# Looking for advice on how to control ground bees and wasps



## GA_Bermuda (Jun 22, 2019)

Today I reached 38 stings from yellow jackets and paper wasps. All of these beasts are nesting in my mulch beds.

My current destruction strategy is to use 10 gallons of boiling soapy water and then spread Delta Dust. Within 48 hours the colony is gone. The hard part is finding the colony before they find me.

Is it possible to apply a ground spray that will kill current nests and keep future insects from creating new nests? I was considering using Bifen XTS mixed with Southern Ag Pyrethrin Concentrate and Exponent Insecticide Synergist. I am hoping the Pyrethrin with Piperonyl Butoxide would have immediate knock down effect and the Bifen would have a few weeks of residual control.

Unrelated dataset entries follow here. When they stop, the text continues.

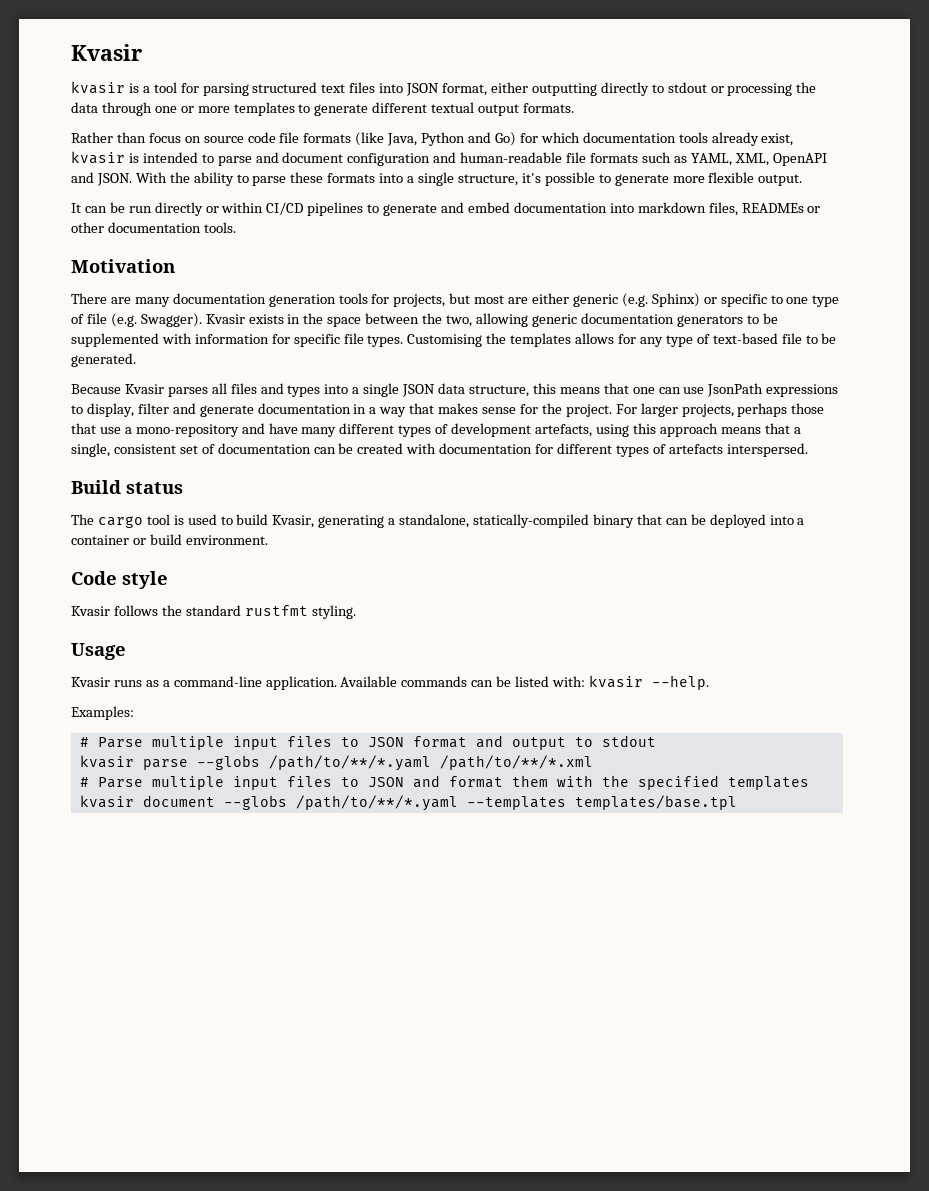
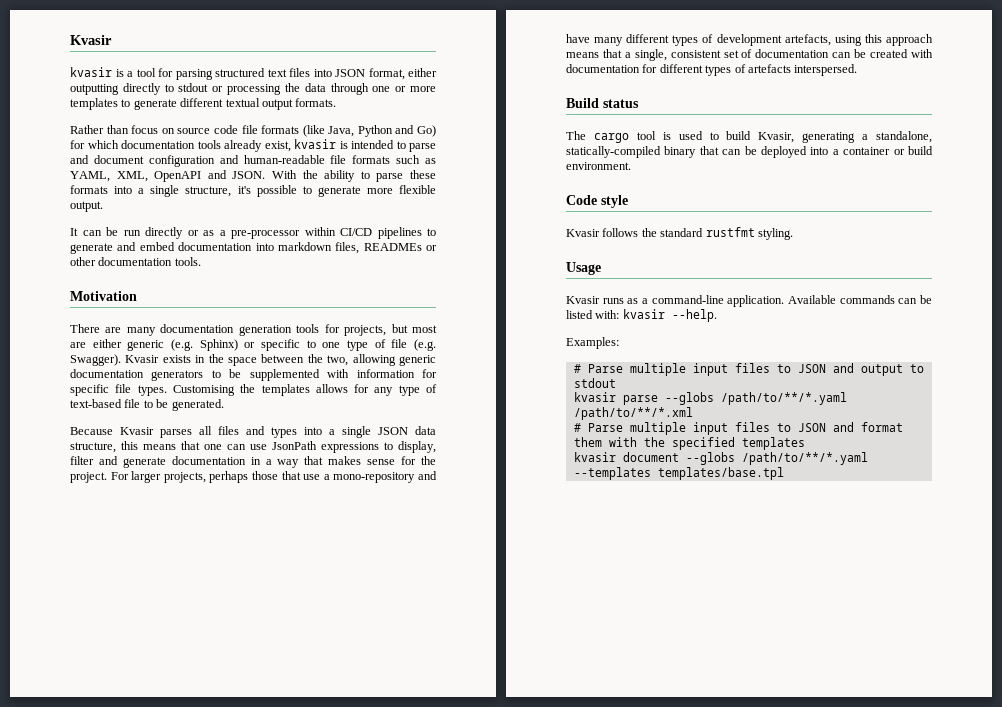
(219, 209) none -> [203,230,300,239] as a pre-processor
[412,736,467,748] format -> (826, 368) none

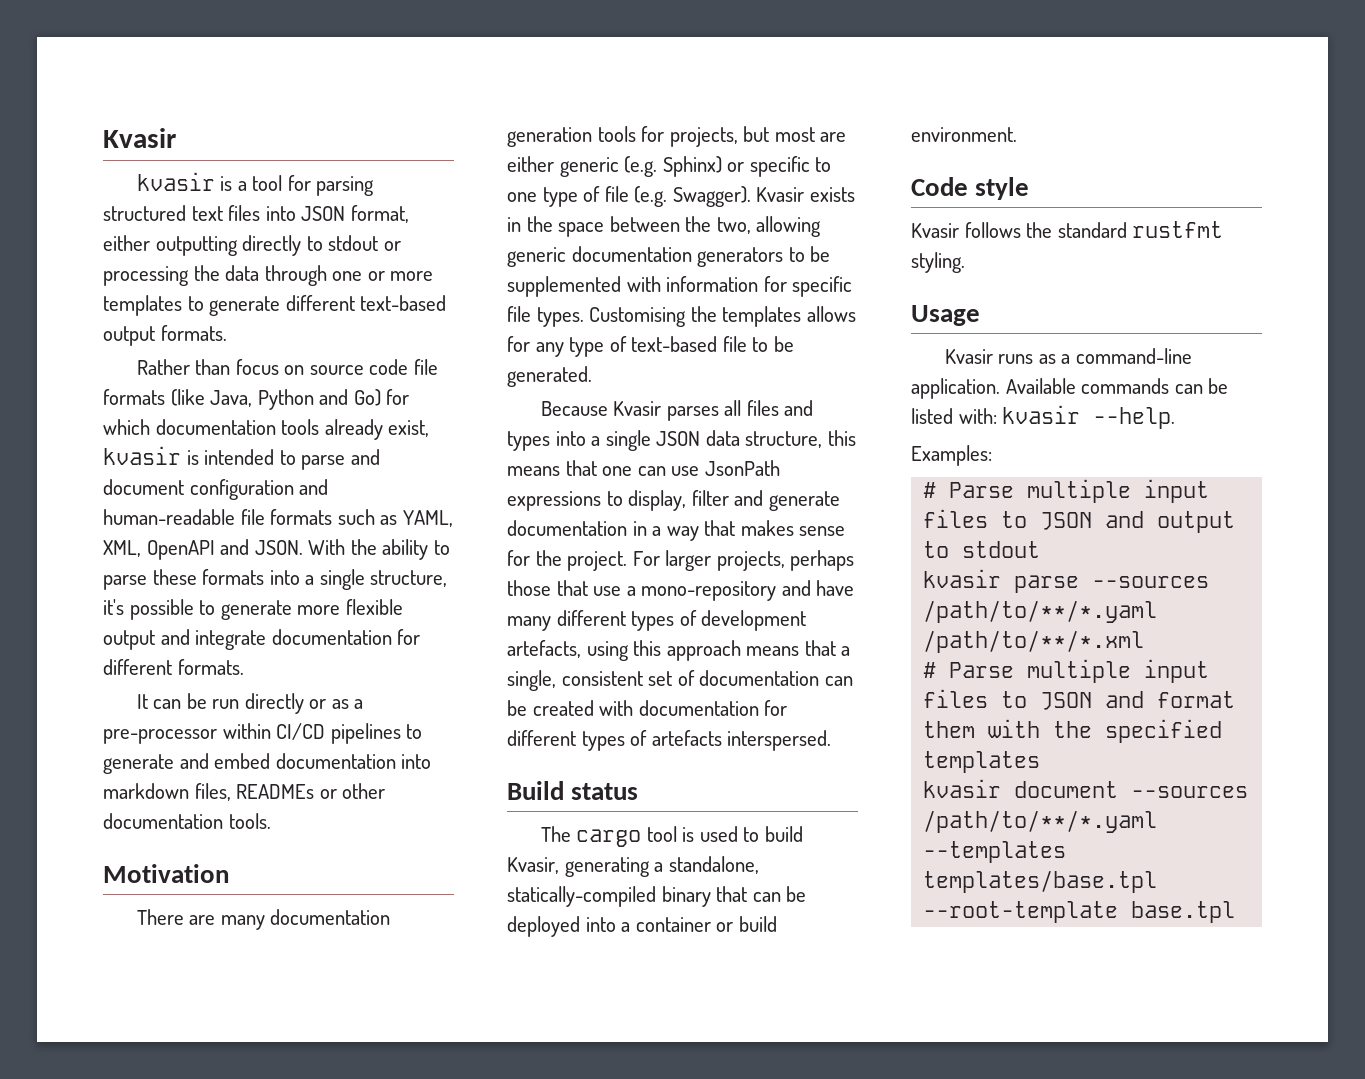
[225,98,260,107] textual -> [360,295,447,311] text-based
[70,201,103,212] output. -> [103,629,421,650] [103,659,244,675] output and integrate documentation for different formats.
[664,392,714,405] --globs -> [1092,576,1210,588] --sources
[685,452,735,465] --globs -> [1131,786,1249,798] --sources
(784, 473) none -> [923,901,1236,923] --root-template base.tpl

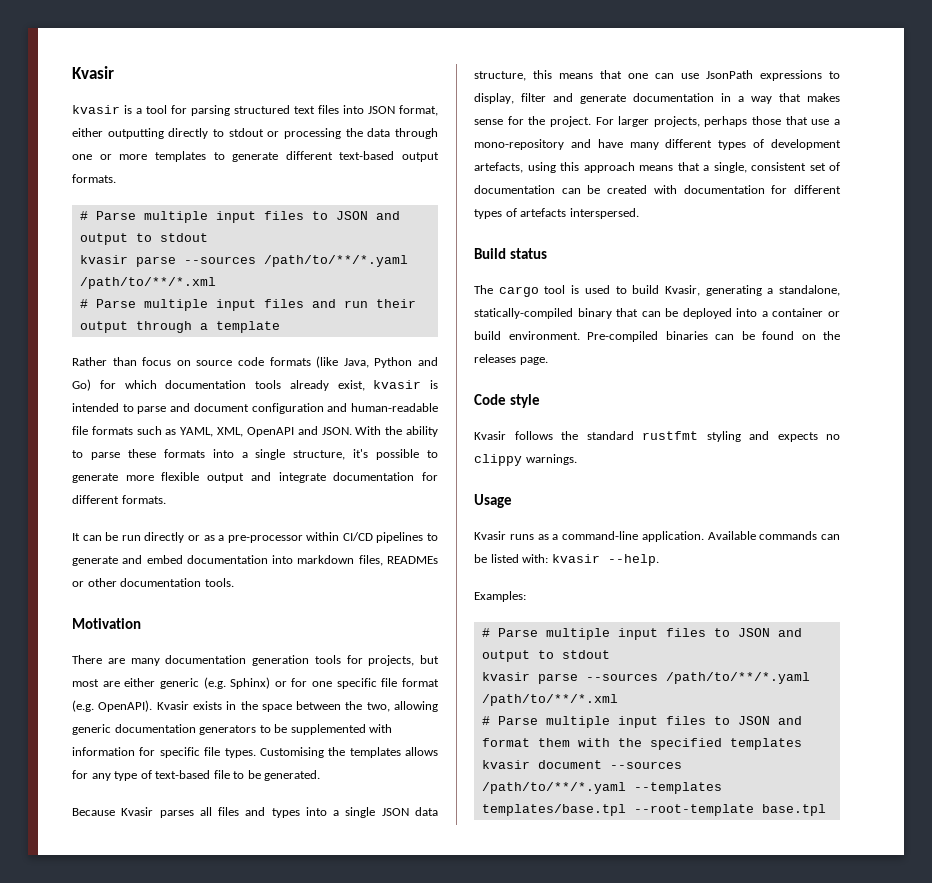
(227, 333) none -> [79,211,400,223] [79,233,208,245] [79,255,408,267] [79,277,216,289] [79,299,416,311] [79,321,280,333] // # Parse multiple input files to JSON and output to stdout // kvasir parse --sources /path/to/**/*.yaml /path/to/**/*.xml // # Parse multiple input files and run their output through a template
[413,359,438,375] file -> (264, 361) none
[749,156,832,177] [507,186,751,207] specific to one type of file (e.g. Swagger). -> [291,678,439,689] [72,700,153,712] for one specific file format (e.g. OpenAPI).
(1017, 134) none -> [587,331,840,342] [474,354,548,365] Pre-compiled binaries can be found on the releases page.
[911,252,965,273] styling. -> [706,431,840,442] [474,454,577,466] styling and expects no clippy warnings.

* My wife is anaphylactic allergic


----------



## FranksATX (May 7, 2018)

I have been at war with Red (paper) Wasps and European Wasps around my home this summer. I have a large wooden deck that they love to make nests under and of course under the eaves of the house.

Bifen is good in mulch beds for crawling insects but it is not as rain fast as other products.

I have had GREAT success with keeping the ground kritters away using a mix of Suspend Polyzone and Talstar P. So this may work for your ground wasp problem.

In Central Texas our main concern is keeping the scorpions out of the house and away from the areas the kids play in. They are everywhere. The Suspend Polyzone seems to last longer and keep them at bay for the longest periods of time. I mix up 3-4 gallons in my backpack sprayer with a fan tip and blanket spray the whole area.

I have used Tempo SC in the past and it works well too. I don't feel like it lasts as long outdoors though. It still gets used inside.

For active attacks on the nests I have been using the Spectricide wasp spray from HD. Its cheap and I go through 6-8 cans a year staying on top of them. I cant justify spending $15 a can for the Wasp Freeze from DIY Pest Control at that volume of use. The key for me has been waking up early and attacking them while they are all on the nest still. I am able to get more of them at one time and fewer flying around trying to sting you after you piss them off.

YMMV Good luck and happy hunting!


----------